Klima und Klasse
von Julian Niederhauser
Mentalitäts- und Interessengegensätze im Streit um Transformation
EUR 36,00 (AT), EUR 34,00 (DE), CHF 42,90 (CH)
Vier von fünf Österreicher:innen halten den Klimawandel einer Umfrage aus dem Vorjahr zufolge für ein ernstes Problem. Demgegenüber entfiel bei der letzten Nationalratswahl rund die Hälfte der Stimmen auf Parteien, die entschiedenen Klimaschutz entweder systematisch ausbremsen oder gar als Irrweg in eine »Öko-Planwirtschaft« sehen. Wer derartigen Diskrepanzen auf den Grund gehen und die tatsächliche Veränderungsbereitschaft der Menschen erfassen möchte, so die Grundannahme des Buches Der neue sozialökologische Klassenkonflikt, dürfe sich nicht von einzelnen verbalen Bekenntnissen irritieren lassen. Stattdessen gelte es, die vielfältigen sozialen Lagen in einer antagonistischen Gesellschaftsordnung und die damit korrespondierenden Einstellungsmuster in den Blick zu nehmen. Zum Vorschein kommt dann eine komplexe Konstellation mit mehreren Konfliktdimensionen, eben der »sozialökologische Klassenkonflikt«.
Gemeint ist damit, dass Kämpfe um Transformation »entlang einer Reihe von Bruchlinien verlaufen, die durch Klassenverhältnisse bestimmt sind«. Anstatt Interessenlagen einfach direkt aus der wirtschaftlichen Struktur abzuleiten, beziehen die Autor:innen subjektiv verinnerlichte Ansichten in Form von »sozial-ökologischen Mentalitäten« mit ein. Denn erst dann, wenn Menschen strukturelle Gegensätze auch habitualisiert haben, ließen sich diese einem Bourdieu’schen Verständnis folgend als Klassenkonflikt begreifen.

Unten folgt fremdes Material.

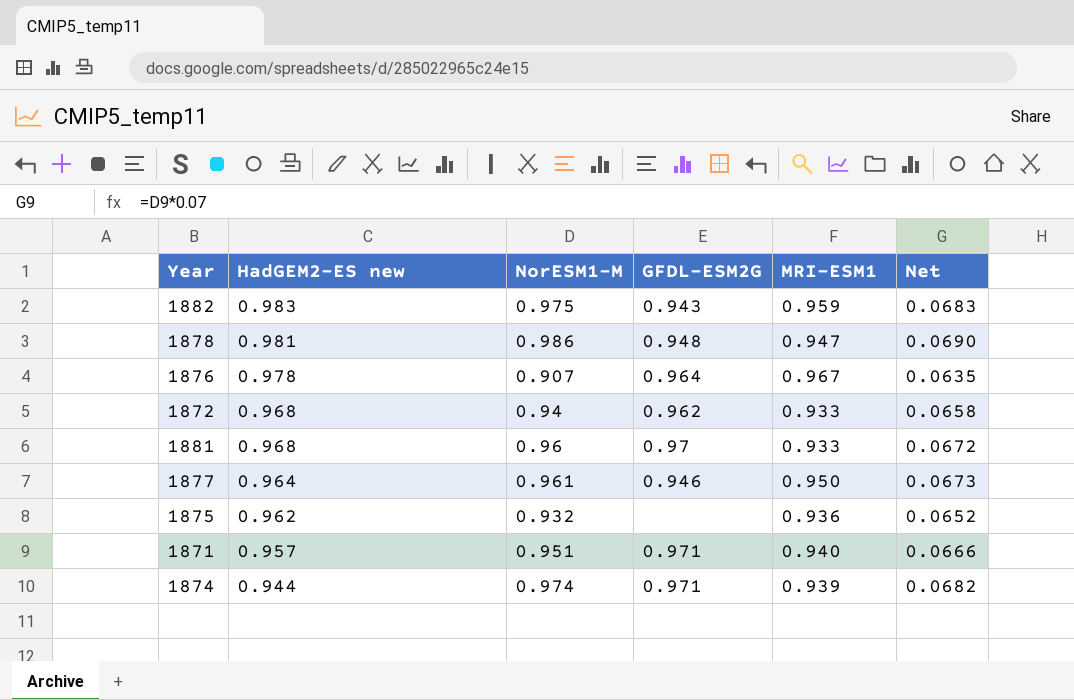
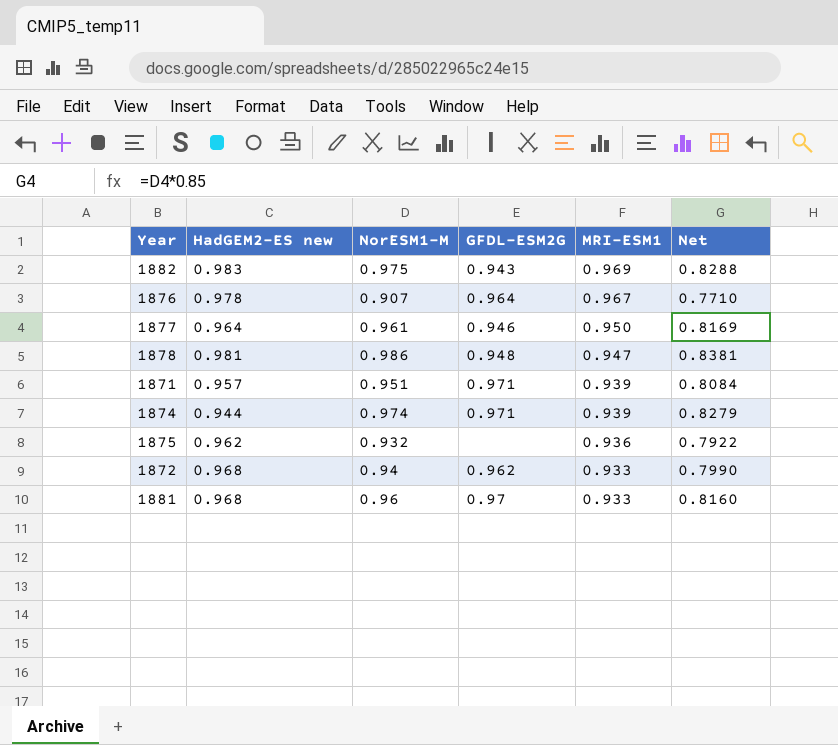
row order: HadGEM2-ES new descending -> MRI-ESM1 descending
column Net | formula: [NorESM1-M] * 0.07 -> [NorESM1-M] * 0.85
1882 | MRI-ESM1: 0.959 -> 0.969
1871 | MRI-ESM1: 0.940 -> 0.939

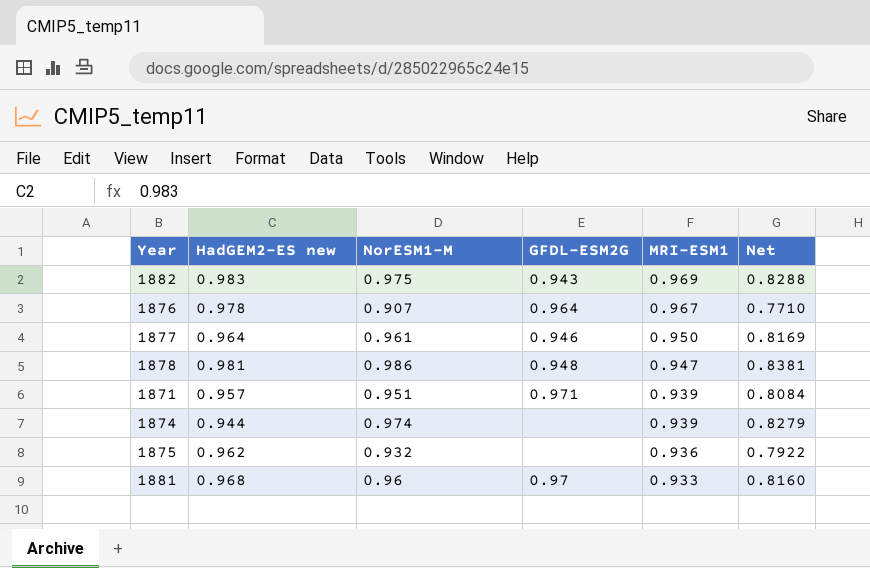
row 1872: 0.968 | 0.94 | 0.962 | 0.933 | 0.7990 -> none
1874 | GFDL-ESM2G: 0.971 -> none

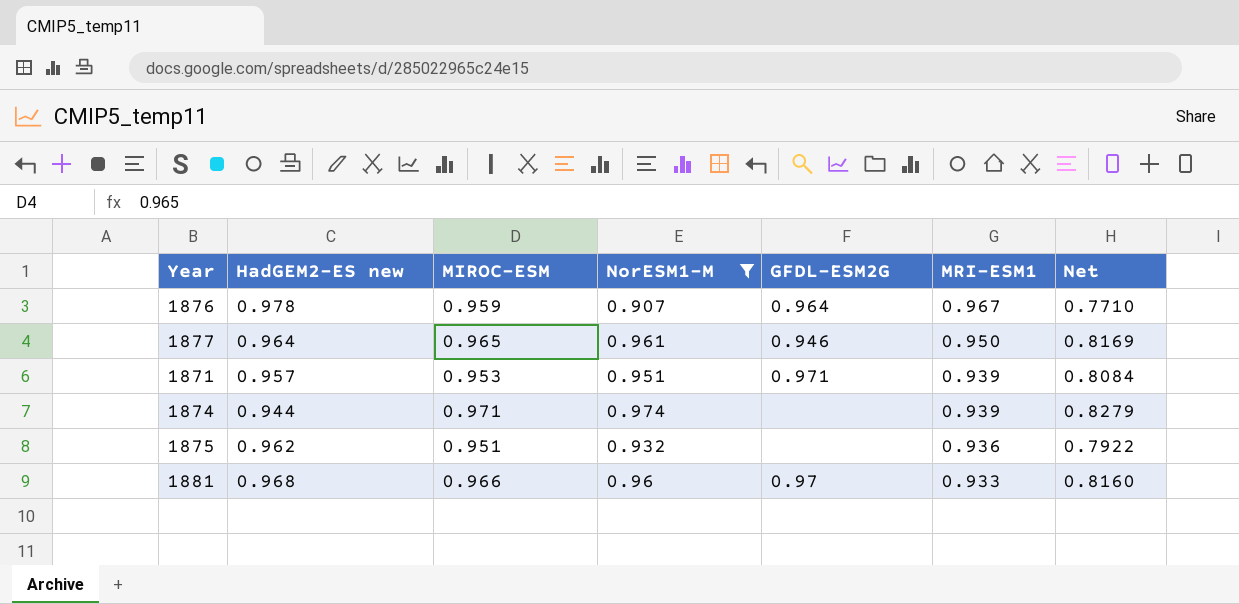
filter: none -> NorESM1-M <= 0.974
column MIROC-ESM | position: none -> 3

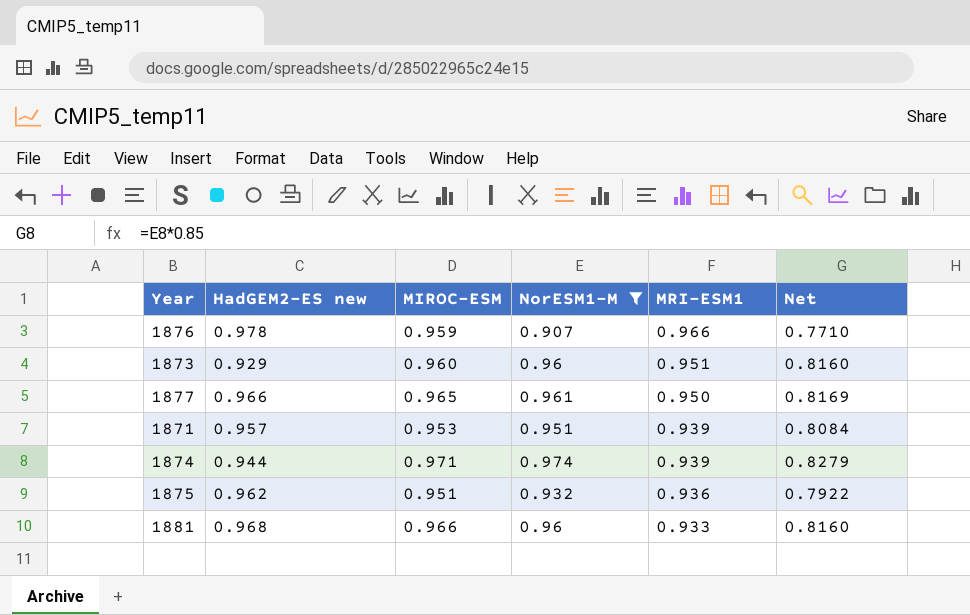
column GFDL-ESM2G | position: 5 -> none
1876 | MRI-ESM1: 0.967 -> 0.966
row 1873: none -> 0.929 | 0.960 | 0.96 | 0.951 | 0.8160
1877 | HadGEM2-ES new: 0.964 -> 0.966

Vermessen wird in dem Buch, das aus einem mehrjährigen Forschungsprojekt hervorgegangen ist, der Transformationskonflikt in Deutschland auf der Basis eigens erhobener Umfragedaten. Daraus wird eine »Landkarte« aus zehn sozialspezifischen Mentalitätstypen bzw. drei zusammengefassten Spektren – einem »ökosozialen«, einem »konservativ-steigerungsorientierten«, einem »reaktiv-defensiven« – gezeichnet. Die Spannungen verlaufen nicht entlang einer einzelnen Achse, beispielsweise zwischen Reichen und Armen, sondern ziehen sich auch horizontal und diagonal zwischen Klassenfraktionen und Regionen durch den sozialen Raum.

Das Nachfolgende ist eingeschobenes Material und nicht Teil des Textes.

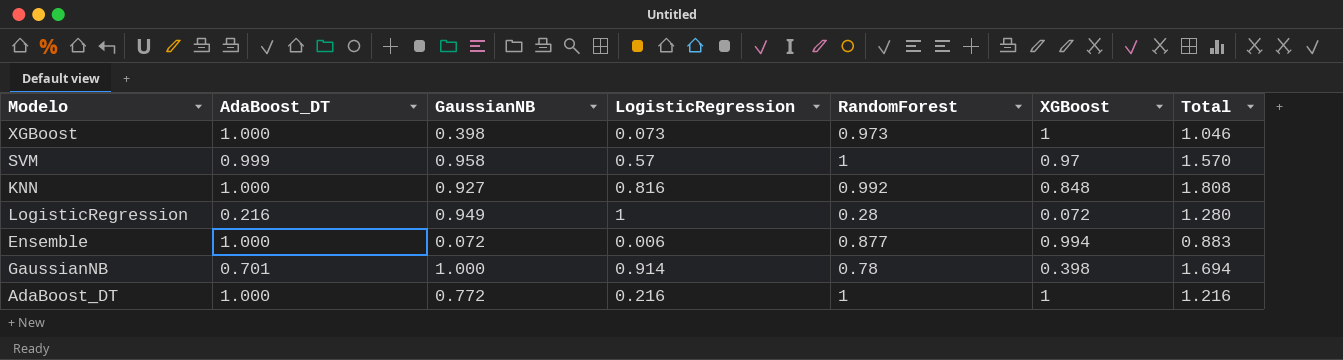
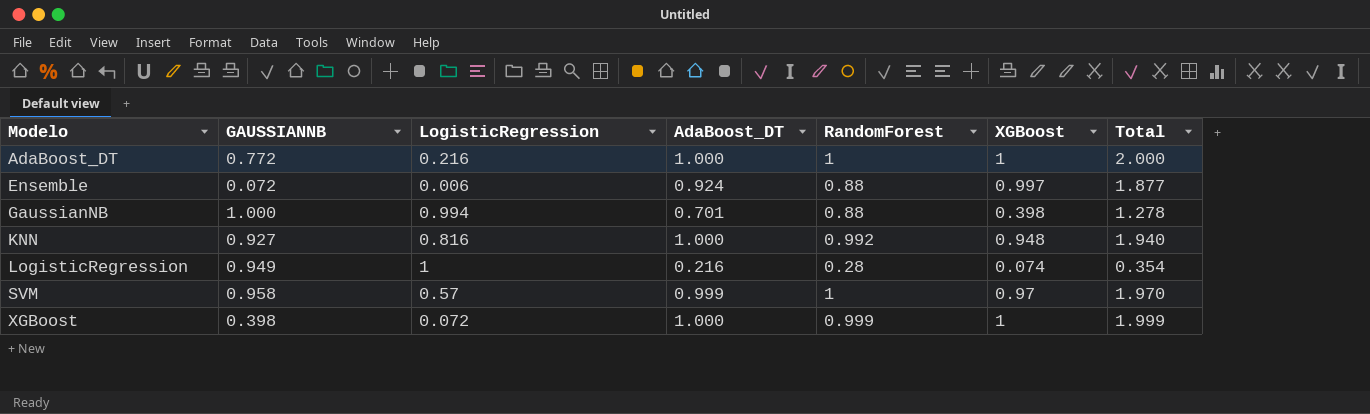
row order: none -> Modelo ascending
column name: GaussianNB -> GAUSSIANNB
column AdaBoost_DT | position: 2 -> 4
column Total | formula: [LogisticRegression] + [RandomForest] -> [RandomForest] + [XGBoost]
Ensemble | AdaBoost_DT: 1.000 -> 0.924
Ensemble | RandomForest: 0.877 -> 0.88
Ensemble | XGBoost: 0.994 -> 0.997
GaussianNB | LogisticRegression: 0.914 -> 0.994
GaussianNB | RandomForest: 0.78 -> 0.88
KNN | XGBoost: 0.848 -> 0.948
LogisticRegression | XGBoost: 0.072 -> 0.074
XGBoost | LogisticRegression: 0.073 -> 0.072
XGBoost | RandomForest: 0.973 -> 0.999

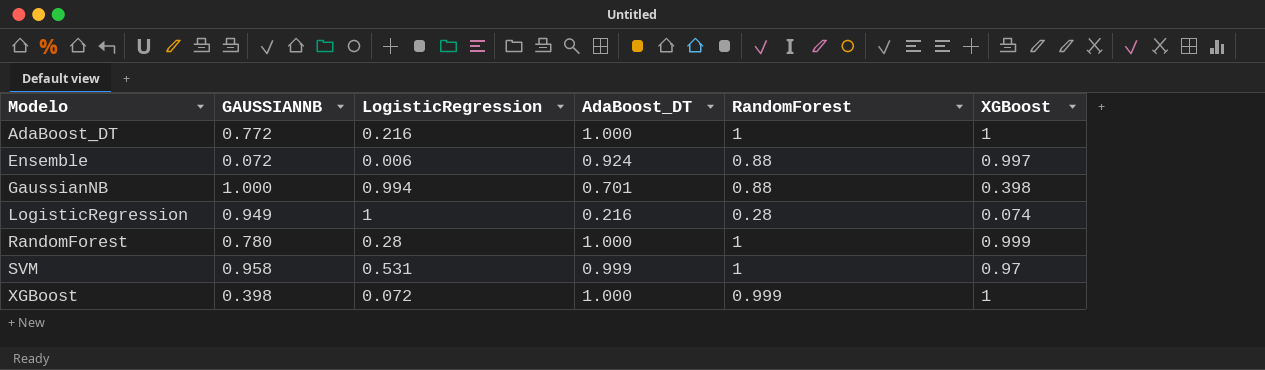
column Total | formula: [RandomForest] + [XGBoost] -> none
row KNN: 0.927 | 0.816 | 1.000 | 0.992 | 0.948 | 1.940 -> none
row RandomForest: none -> 0.780 | 0.28 | 1.000 | 1 | 0.999
SVM | LogisticRegression: 0.57 -> 0.531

In der Öffentlichkeit werde diese Multidimensionalität aber verkannt, teils sogar absichtlich verschleiert. Dass städtisch-akademische Ökos, wie von Linkskonservativen gerne behauptet, gegen die Umverteilung von Reichtum wären, entlarven die Autor:innen etwa als empirisch nicht haltbar. In aufgeheizten Zeiten hilft das Buch somit, das politisch-kulturelle Tagesgeschehen auf sein sozialstrukturelles Unterleben hin zu befragen und einzelne Streitpunkte zu kontextualisieren – nicht zuletzt solche, auf denen nicht explizit »Öko« draufsteht, etwa die Schuldenbremse oder Tarifverhandlungen.
Zum Schluss plädieren die Autor:innen für eine Transformationspolitik, die »weg von der Verantwortung des Individuums (…) und hin zu den gesellschaftlichen Voraussetzungen nachhaltigen Handelns« führt. Und eine solche sei auch dringend geboten, drohe die sozialökologische Transformation in Deutschland doch angesichts einer Annäherung von liberal-konservativen und rechten Kräften zu scheitern. Hierzulande scheinen wir da schon ein Stück tiefer in der Scheiße zu stecken.